= Beginning of Section =

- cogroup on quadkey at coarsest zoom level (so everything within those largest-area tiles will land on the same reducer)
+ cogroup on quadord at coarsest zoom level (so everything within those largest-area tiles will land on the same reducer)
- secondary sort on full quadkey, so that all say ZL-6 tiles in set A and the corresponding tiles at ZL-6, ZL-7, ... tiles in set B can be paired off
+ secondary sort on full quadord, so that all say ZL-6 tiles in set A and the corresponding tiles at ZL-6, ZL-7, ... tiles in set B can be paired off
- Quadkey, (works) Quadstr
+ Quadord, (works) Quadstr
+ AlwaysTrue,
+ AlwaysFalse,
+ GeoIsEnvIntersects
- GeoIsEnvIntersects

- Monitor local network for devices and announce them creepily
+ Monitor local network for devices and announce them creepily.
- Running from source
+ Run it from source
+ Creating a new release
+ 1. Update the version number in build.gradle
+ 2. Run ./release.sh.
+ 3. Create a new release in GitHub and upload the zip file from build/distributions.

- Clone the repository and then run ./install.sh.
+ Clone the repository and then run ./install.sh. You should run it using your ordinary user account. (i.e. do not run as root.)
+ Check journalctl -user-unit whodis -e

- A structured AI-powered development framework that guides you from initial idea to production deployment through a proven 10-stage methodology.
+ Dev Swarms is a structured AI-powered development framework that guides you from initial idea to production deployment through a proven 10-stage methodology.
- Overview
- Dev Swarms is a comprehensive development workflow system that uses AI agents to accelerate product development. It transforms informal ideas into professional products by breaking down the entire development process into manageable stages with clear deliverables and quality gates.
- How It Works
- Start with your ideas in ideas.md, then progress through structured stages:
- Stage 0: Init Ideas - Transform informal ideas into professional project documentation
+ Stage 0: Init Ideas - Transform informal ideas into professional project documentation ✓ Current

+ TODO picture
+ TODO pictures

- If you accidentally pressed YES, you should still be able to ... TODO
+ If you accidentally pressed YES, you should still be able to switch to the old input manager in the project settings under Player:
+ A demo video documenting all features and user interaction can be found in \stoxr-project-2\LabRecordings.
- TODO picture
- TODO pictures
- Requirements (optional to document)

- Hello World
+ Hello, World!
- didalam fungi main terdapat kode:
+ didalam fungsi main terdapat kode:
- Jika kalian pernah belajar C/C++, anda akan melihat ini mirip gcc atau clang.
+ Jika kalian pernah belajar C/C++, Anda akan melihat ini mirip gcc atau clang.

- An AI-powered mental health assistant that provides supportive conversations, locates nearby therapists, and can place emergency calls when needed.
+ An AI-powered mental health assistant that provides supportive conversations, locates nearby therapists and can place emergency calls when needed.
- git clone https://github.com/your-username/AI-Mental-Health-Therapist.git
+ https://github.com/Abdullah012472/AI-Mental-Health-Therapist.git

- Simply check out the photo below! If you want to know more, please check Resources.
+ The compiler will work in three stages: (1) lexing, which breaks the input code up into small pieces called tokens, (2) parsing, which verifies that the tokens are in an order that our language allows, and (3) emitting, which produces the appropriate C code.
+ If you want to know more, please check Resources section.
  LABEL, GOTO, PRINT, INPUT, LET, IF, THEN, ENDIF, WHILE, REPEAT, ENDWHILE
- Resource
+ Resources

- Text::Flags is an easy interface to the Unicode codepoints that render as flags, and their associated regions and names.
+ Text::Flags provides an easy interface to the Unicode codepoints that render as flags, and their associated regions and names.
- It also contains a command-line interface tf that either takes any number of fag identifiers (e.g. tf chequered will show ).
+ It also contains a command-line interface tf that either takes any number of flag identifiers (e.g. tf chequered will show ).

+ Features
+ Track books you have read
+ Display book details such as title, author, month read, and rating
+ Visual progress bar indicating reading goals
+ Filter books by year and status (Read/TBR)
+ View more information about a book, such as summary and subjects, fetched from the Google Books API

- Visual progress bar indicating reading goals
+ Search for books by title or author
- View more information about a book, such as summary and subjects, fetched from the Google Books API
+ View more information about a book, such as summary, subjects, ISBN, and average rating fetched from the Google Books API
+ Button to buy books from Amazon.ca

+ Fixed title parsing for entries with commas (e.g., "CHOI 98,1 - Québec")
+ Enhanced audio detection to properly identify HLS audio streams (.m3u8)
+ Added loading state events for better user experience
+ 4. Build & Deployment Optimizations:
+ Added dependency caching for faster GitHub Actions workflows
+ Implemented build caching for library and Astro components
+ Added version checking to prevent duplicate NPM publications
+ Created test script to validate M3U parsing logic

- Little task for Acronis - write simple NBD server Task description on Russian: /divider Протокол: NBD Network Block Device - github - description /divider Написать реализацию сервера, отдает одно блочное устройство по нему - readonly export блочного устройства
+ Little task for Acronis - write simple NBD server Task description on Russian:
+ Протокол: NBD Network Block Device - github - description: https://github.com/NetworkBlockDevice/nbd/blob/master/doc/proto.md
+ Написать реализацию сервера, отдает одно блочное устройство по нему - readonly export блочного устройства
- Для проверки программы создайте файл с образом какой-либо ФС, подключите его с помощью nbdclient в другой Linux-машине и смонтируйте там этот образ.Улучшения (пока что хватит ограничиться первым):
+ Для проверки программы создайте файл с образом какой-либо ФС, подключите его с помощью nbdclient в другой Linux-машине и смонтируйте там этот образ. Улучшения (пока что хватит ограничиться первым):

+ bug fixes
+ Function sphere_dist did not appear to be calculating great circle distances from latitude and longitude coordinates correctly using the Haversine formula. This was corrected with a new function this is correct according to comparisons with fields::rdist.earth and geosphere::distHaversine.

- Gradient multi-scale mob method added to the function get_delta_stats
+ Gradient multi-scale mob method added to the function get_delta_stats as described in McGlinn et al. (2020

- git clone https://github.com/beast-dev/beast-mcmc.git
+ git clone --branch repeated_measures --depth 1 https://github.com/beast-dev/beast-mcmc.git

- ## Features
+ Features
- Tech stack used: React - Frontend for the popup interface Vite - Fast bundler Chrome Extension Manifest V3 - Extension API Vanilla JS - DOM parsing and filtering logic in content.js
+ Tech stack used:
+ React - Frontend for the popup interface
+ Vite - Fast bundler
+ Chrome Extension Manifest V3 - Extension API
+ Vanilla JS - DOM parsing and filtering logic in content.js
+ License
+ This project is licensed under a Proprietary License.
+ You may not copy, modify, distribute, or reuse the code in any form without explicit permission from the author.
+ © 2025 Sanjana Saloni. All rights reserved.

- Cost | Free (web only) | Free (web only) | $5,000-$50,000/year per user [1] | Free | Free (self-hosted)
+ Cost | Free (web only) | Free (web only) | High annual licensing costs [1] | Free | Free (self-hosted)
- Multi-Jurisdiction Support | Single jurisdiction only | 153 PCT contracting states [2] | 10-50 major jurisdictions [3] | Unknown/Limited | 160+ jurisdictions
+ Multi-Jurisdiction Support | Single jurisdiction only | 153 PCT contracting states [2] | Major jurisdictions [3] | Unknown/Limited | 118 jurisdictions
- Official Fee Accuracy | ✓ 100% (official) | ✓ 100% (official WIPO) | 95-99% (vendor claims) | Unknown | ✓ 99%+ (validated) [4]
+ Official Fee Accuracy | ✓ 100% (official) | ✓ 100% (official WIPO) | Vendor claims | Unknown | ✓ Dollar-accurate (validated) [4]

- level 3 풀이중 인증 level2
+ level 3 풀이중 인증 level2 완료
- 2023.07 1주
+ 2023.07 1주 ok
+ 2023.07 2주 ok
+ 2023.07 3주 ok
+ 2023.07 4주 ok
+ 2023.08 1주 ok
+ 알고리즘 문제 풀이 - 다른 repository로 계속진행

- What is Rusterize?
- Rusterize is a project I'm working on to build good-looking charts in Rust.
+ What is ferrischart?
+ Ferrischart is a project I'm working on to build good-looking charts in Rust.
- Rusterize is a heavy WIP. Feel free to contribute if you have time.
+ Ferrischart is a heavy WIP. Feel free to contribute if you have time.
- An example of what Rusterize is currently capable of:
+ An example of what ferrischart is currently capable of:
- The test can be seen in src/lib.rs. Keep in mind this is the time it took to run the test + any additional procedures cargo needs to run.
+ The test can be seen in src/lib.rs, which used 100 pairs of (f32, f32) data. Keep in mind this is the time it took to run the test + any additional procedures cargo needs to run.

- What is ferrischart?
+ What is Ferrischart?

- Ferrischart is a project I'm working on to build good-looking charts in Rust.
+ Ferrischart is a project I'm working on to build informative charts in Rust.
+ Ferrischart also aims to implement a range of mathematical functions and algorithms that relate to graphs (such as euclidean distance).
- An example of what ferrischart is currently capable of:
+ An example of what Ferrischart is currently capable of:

= End of Section =

What should be returned is the run of lines from the first line of the material through the line containing "- Clone the", exact and inclusive, and nothing else.

> **Exercise result**
- cogroup on quadkey at coarsest zoom level (so everything within those largest-area tiles will land on the same reducer)
+ cogroup on quadord at coarsest zoom level (so everything within those largest-area tiles will land on the same reducer)
- secondary sort on full quadkey, so that all say ZL-6 tiles in set A and the corresponding tiles at ZL-6, ZL-7, ... tiles in set B can be paired off
+ secondary sort on full quadord, so that all say ZL-6 tiles in set A and the corresponding tiles at ZL-6, ZL-7, ... tiles in set B can be paired off
- Quadkey, (works) Quadstr
+ Quadord, (works) Quadstr
+ AlwaysTrue,
+ AlwaysFalse,
+ GeoIsEnvIntersects
- GeoIsEnvIntersects

- Monitor local network for devices and announce them creepily
+ Monitor local network for devices and announce them creepily.
- Running from source
+ Run it from source
+ Creating a new release
+ 1. Update the version number in build.gradle
+ 2. Run ./release.sh.
+ 3. Create a new release in GitHub and upload the zip file from build/distributions.

- Clone the repository and then run ./install.sh.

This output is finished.